Langenhagen (ok). Von "Doppelmoral", wie sie Manfred Hoppe in Sachen FDP-Kandidatur fürs Regionsparlament sieht, kann nach Ansicht des liberalen Stadtverbandsvorsitzenden Joachim Balk keine Rede sein. Denn: Zwischen den Kandidaturen Hoppe/Hotje und Hotje/Tilsen bestehe ein gewaltiger Unterschied. Professor Hotje sei auf der Versammlung der drei Ortsverbände von einem eigenen Langenhagener Parteimitglied vorgeschlagen worden, obwohl sich Hoppe in Langenhagen durchgesetzt habe. Nils Tilsen dagegen habe sich von "außen hereingedrängt". Niemand aus dem nördlichen Wahlbezirk habe ihn vorgeschlagen, deshalb dürften Äpfel nicht mit Birnen verglichen werden.

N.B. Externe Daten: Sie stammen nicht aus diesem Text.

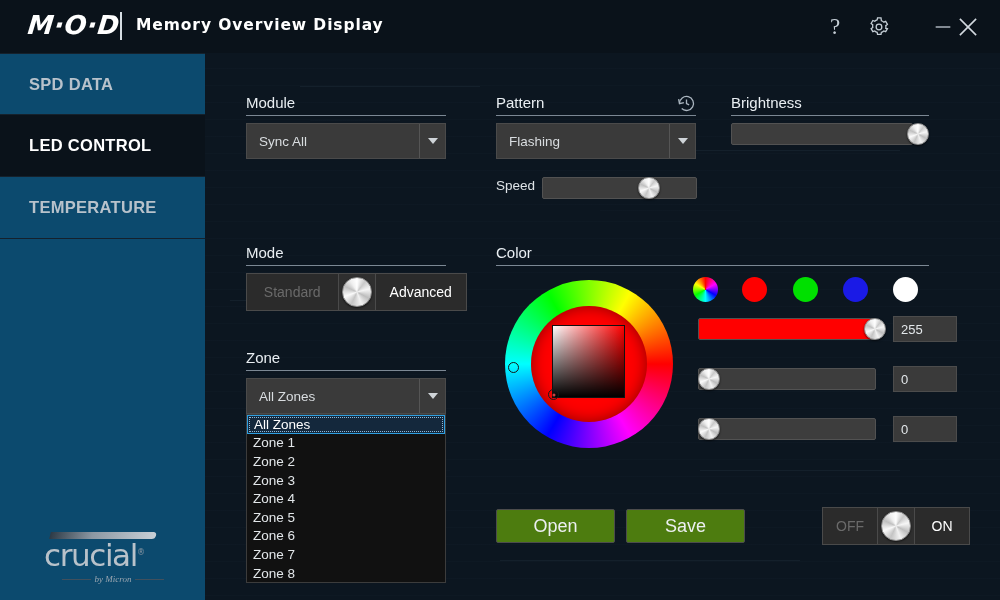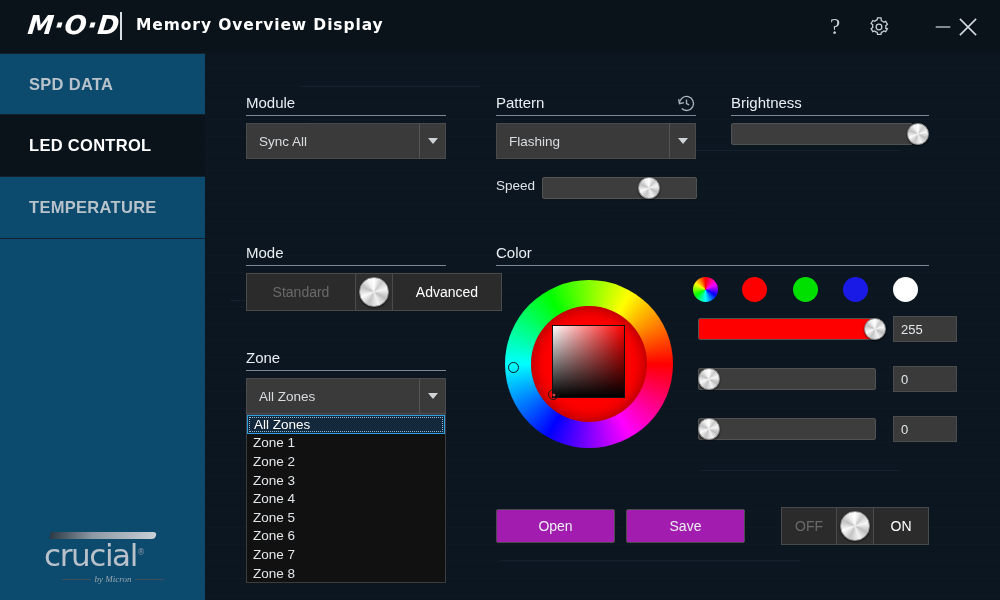"Standard" div.toggle { width: 256px -> 221px }
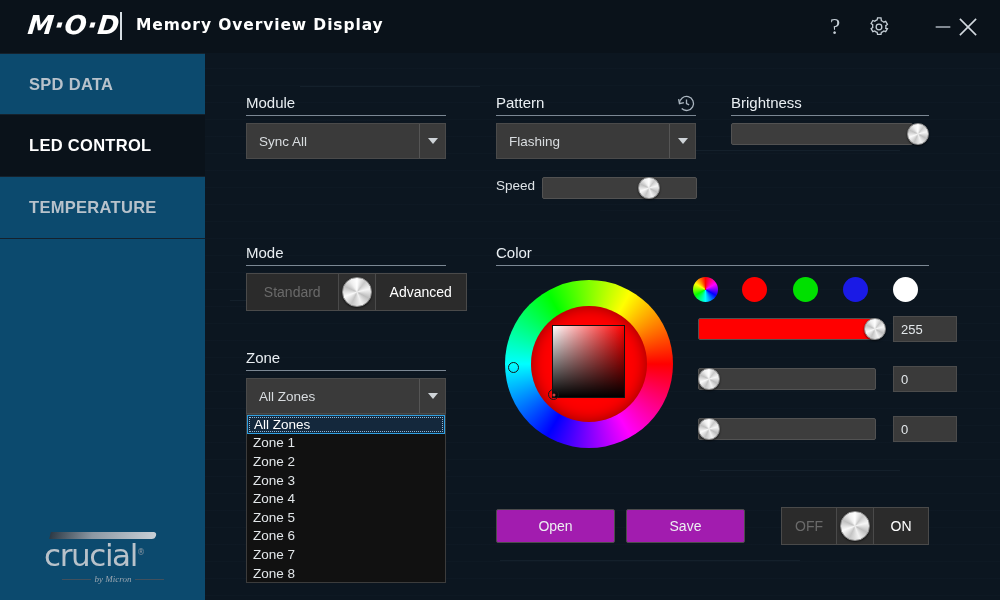"Open" .btn { background: #a21caf -> #4d7c0f; font-size: 14px -> 18px }
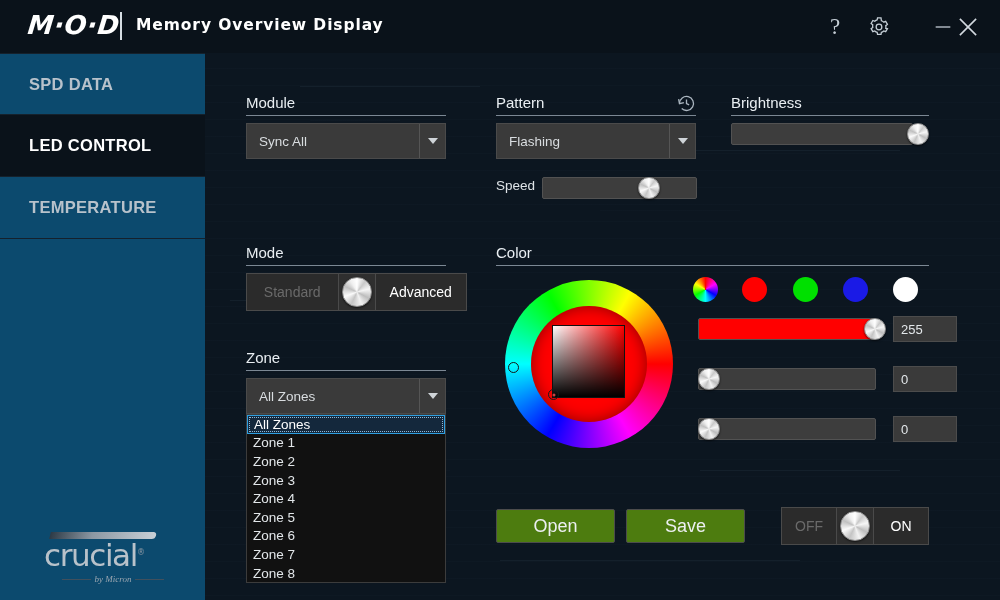"OFF" div.toggle { left: 781px -> 822px }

Für Hoppe ist in beiden Fällen dagegen "prinzipiell das Gleiche, nur eine Stufe höher" passiert. Der Wunschkandidat sei jeweils abgelehnt worden, in einem Fall habe es Aufregung gegeben, im anderen dagegen nicht. Die drei Parteivorsitzenden aus den Norden haben nach Auffassung Manfred Hoppes in diesem Fall eine "absolute Führungsschwäche" gezeigt.